In the battle over who gets to define Islam, why should the moderates remain silent?


It should be noted that the Egyptian authorities have already banned the niqab in certain places. Doctors and nurses in Cairo University are not permitted to wear the niqab and members of the faculty have also been advised not to wear it.

The bans on these various kinds of face coverings raise some important questions. As is well known, the burqa is already banned in several Western nations. In Germany, Chancellor Angela Merkel exhorted female German Muslims who wear the full face veil to “Show your face. The full face covering is not permissible and should be banned.”

France was the first to ban the burqa, passing legislation in 2011 that would prevent women from wearing it in public spaces. The ban was challenged in the European Court of Human Rights and was upheld in 2014. Belgium followed the French example not long after and passed legislation banning the burqa. Similar bans are in place in the Netherlands, whose parliament declared that the full face had to be seen in the interest of public safety. Bulgaria, parts of Italy and Switzerland have also banned the burqa from being worn in public spaces.

The actions taken by the Moroccan government raise some interesting questions regarding the limits of state power and the status of the full-face veil or burqa. In the European countries where the burqa has been banned, those opposing the ban have pointed out how the practice is an example of coercive state power towards the minority Muslim women.

Since most (but not all) the countries that have banned the burqa are colonial powers, the argument that the clothing ban is a revitalisation of systems of colonial control are often made against them. The fact that the burqa ban lists security imperatives, particularly the prevention of terror attacks, as its motivation is vulnerable to criticism in that it singles out Muslims and Muslim attire as an iteration of possible, even probable, terrorist intent. In these countries, this criticism argues, women who wear the full burqa have all been branded as possible terrorists, a label that is asserted as the true intent behind the burqa ban.

It would be difficult to superimpose all these arguments on post-colonial contexts.

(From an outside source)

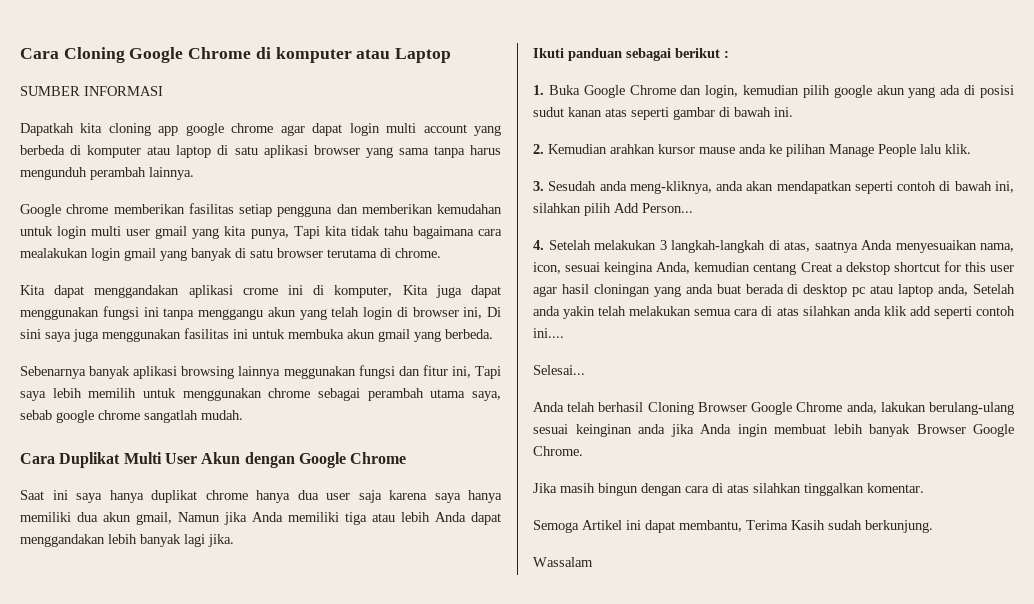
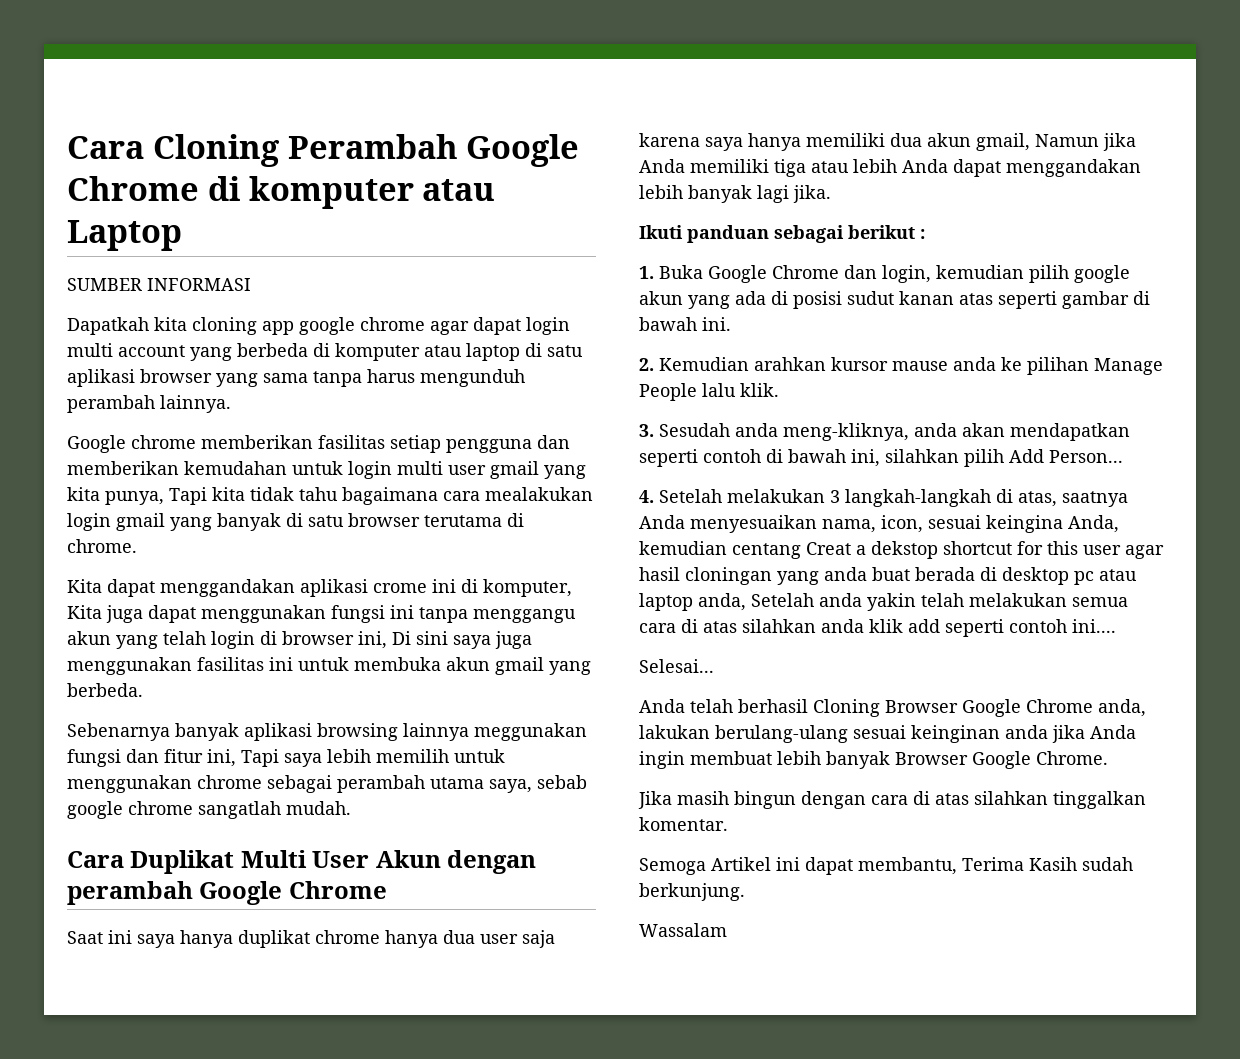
- Cara Cloning Google Chrome di komputer atau Laptop
+ Cara Cloning Perambah Google Chrome di komputer atau Laptop
- Cara Duplikat Multi User Akun dengan Google Chrome
+ Cara Duplikat Multi User Akun dengan perambah Google Chrome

It is not that Muslim nations have no history of banning various modes of clothing; Turkey’s ban on headscarves (not burqas) was only recently overturned by the Erdogan government. Beyond that example, however, it is difficult to hold that governments of Muslim countries are trying to isolate and malign women who wear the full burqa.

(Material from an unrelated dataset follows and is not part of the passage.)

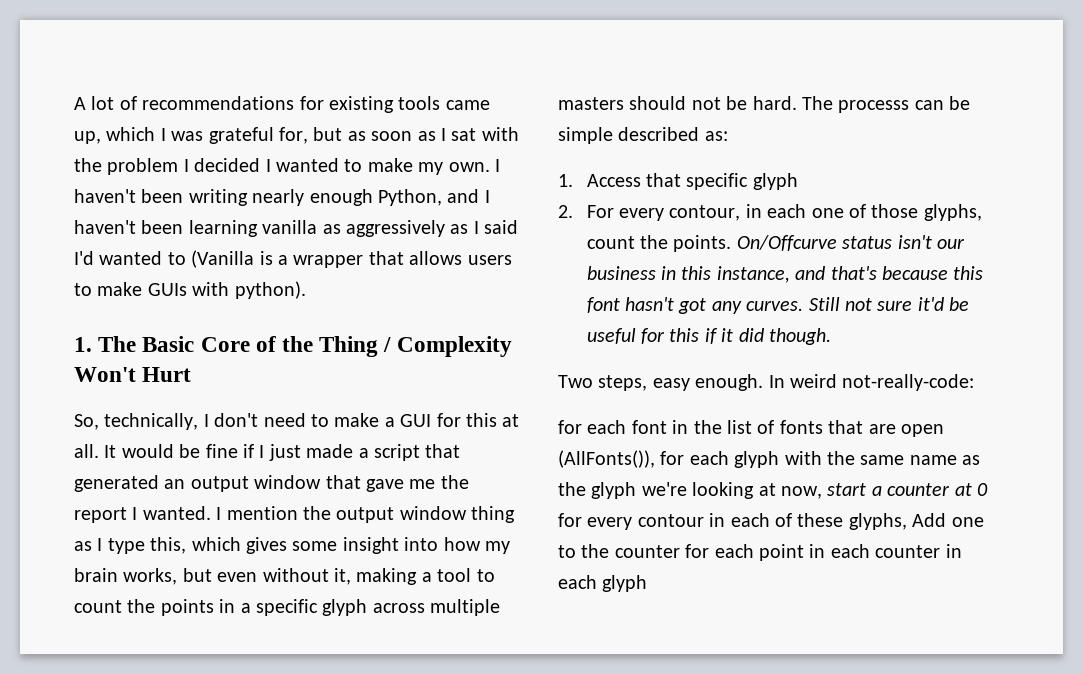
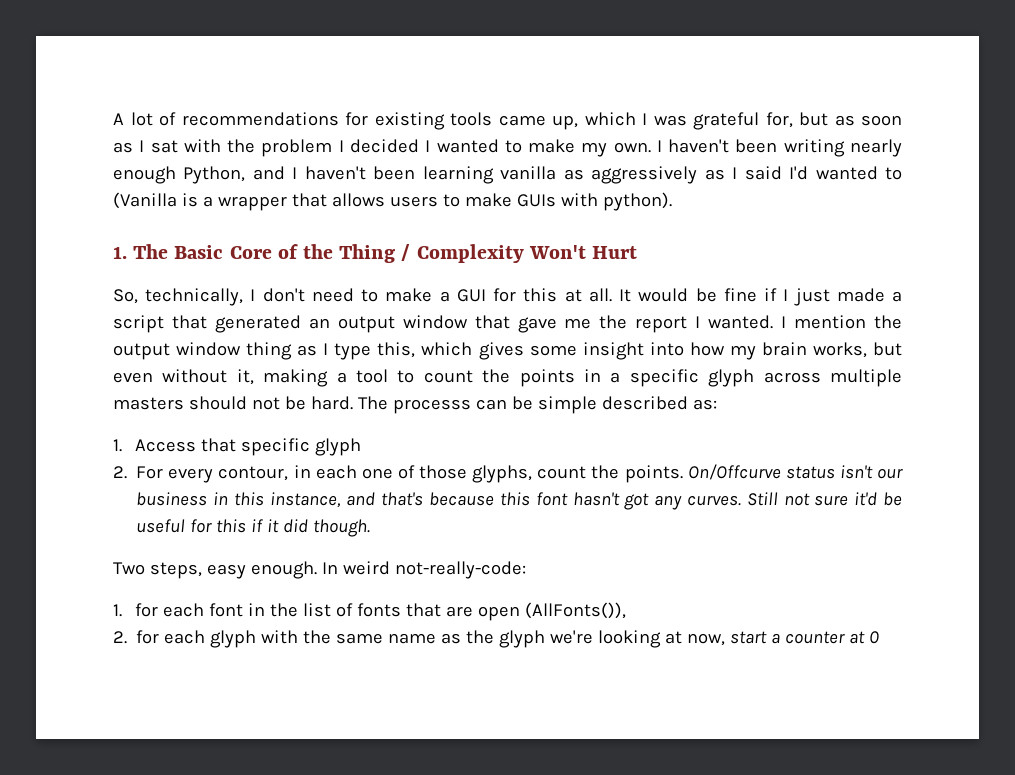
- for each font in the list of fonts that are open (AllFonts()), for each glyph with the same name as the glyph we're looking at now, start a counter at 0 for every contour in each of these glyphs, Add one to the counter for each point in each counter in each glyph
+ 1. for each font in the list of fonts that are open (AllFonts()),
+ 2. for each glyph with the same name as the glyph we're looking at now, start a counter at 0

One crucial impediment in doing so is the fact that these same governments, run almost entirely by Muslims, do many other things to promote the faith. If extremist interpretations that insist on the burqa as a religious requirement can promote and propagate their position, shouldn’t the government or elected representatives of Muslim countries be similarly permitted to purport their opposition to certain interpretations? In the battle over who gets to define Islam, why should the moderates remain silent?

The same questions can be asked in Pakistan, where unlike in Morocco, many women do wear the burqa. Several more, including those working as teachers, doctors and nurses, wear the niqab, which while not a full face covering also obscures their identity. The question of the burden this imposes on the rest of the Pakistanis, who must accept instruction, medical treatment, banking services, etc, from someone they cannot see is not one that has been debated with any depth or detail. The security concerns that have been enumerated by the Moroccan government could be said to apply to Pakistan as well.

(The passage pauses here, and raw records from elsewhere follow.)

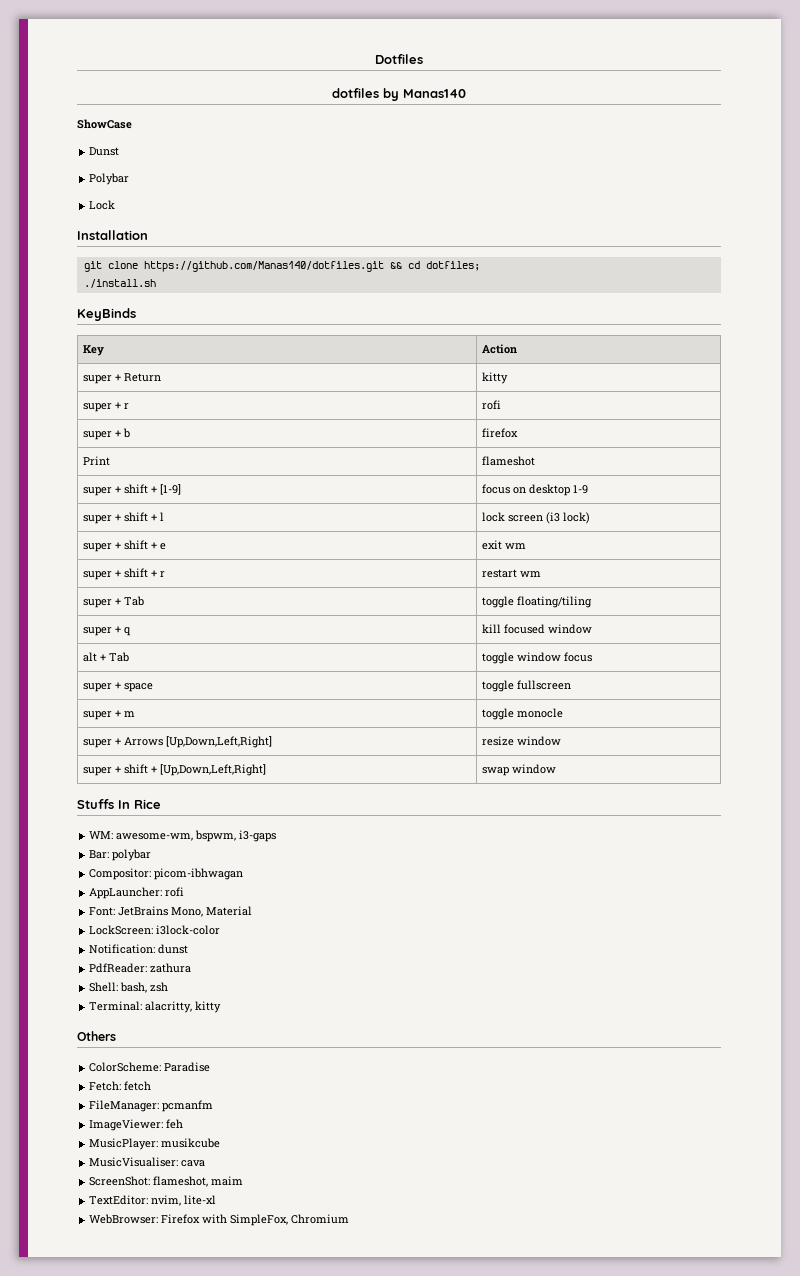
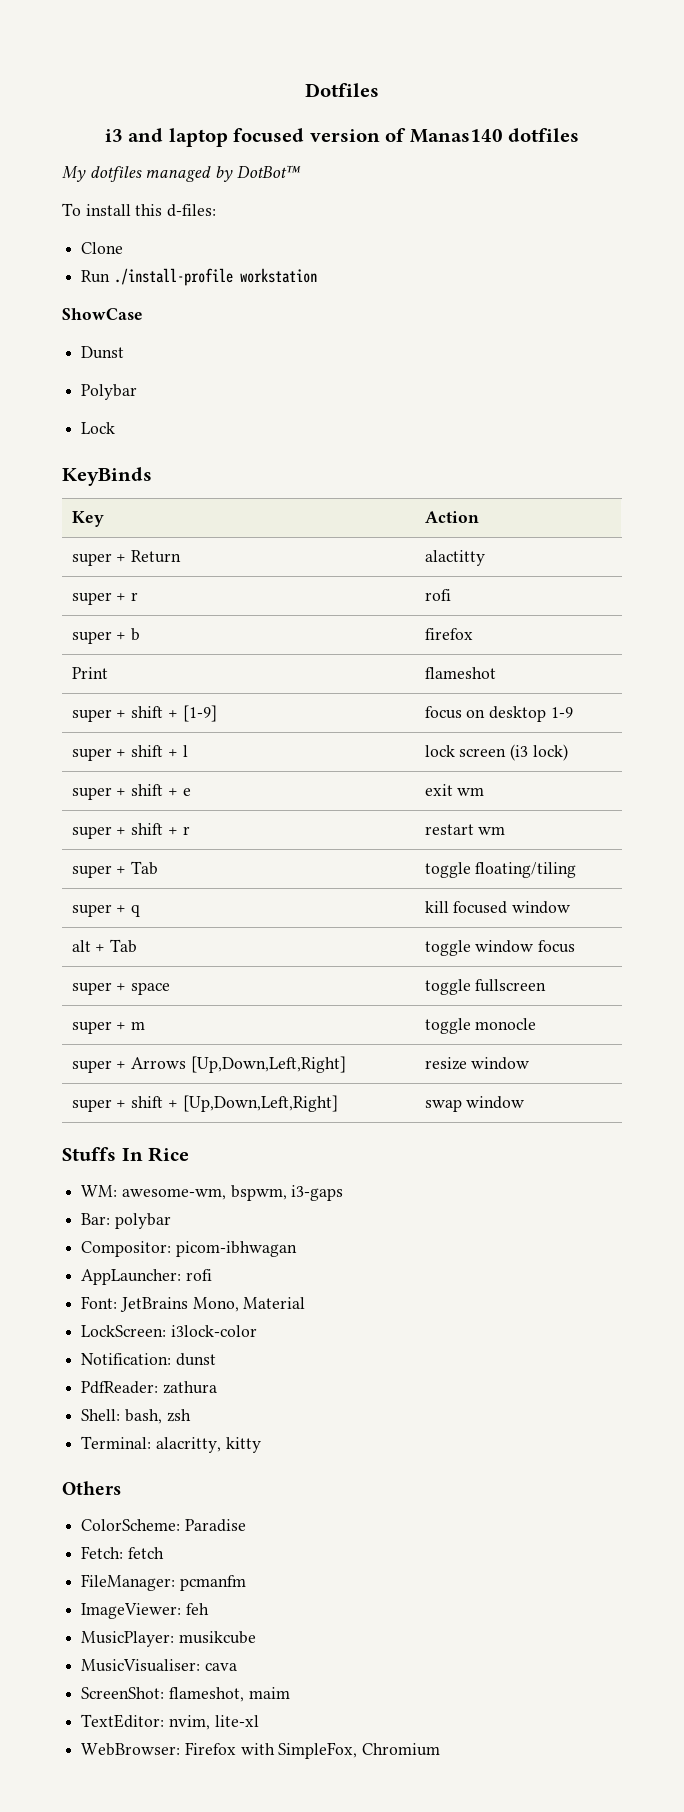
- dotfiles by Manas140
+ i3 and laptop focused version of Manas140 dotfiles
+ My dotfiles managed by DotBot™
+ To install this d-files:
+ Clone
+ Run ./install-profile workstation
  ShowCase
  Dunst
  Polybar
  Lock
- Installation
- git clone https://github.com/Manas140/dotfiles.git && cd dotfiles;
- ./install.sh
- super + Return | kitty
+ super + Return | alactitty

The hardest dilemma confronting countries like Morocco that are moving to ban the burqa is whether they are using coercive state power to abridge women’s choices. The particular poison of bans is that they end up valorising the very practices that they seek to outlaw, their forbidden nature making the practice heroic. So it may be in the case of the burqa ban in Morocco, where the popularity of the burqa increases rather than decreases. It is too soon to answer the question, but it may be a good time to pose it, all over the Muslim world, including here in Pakistan.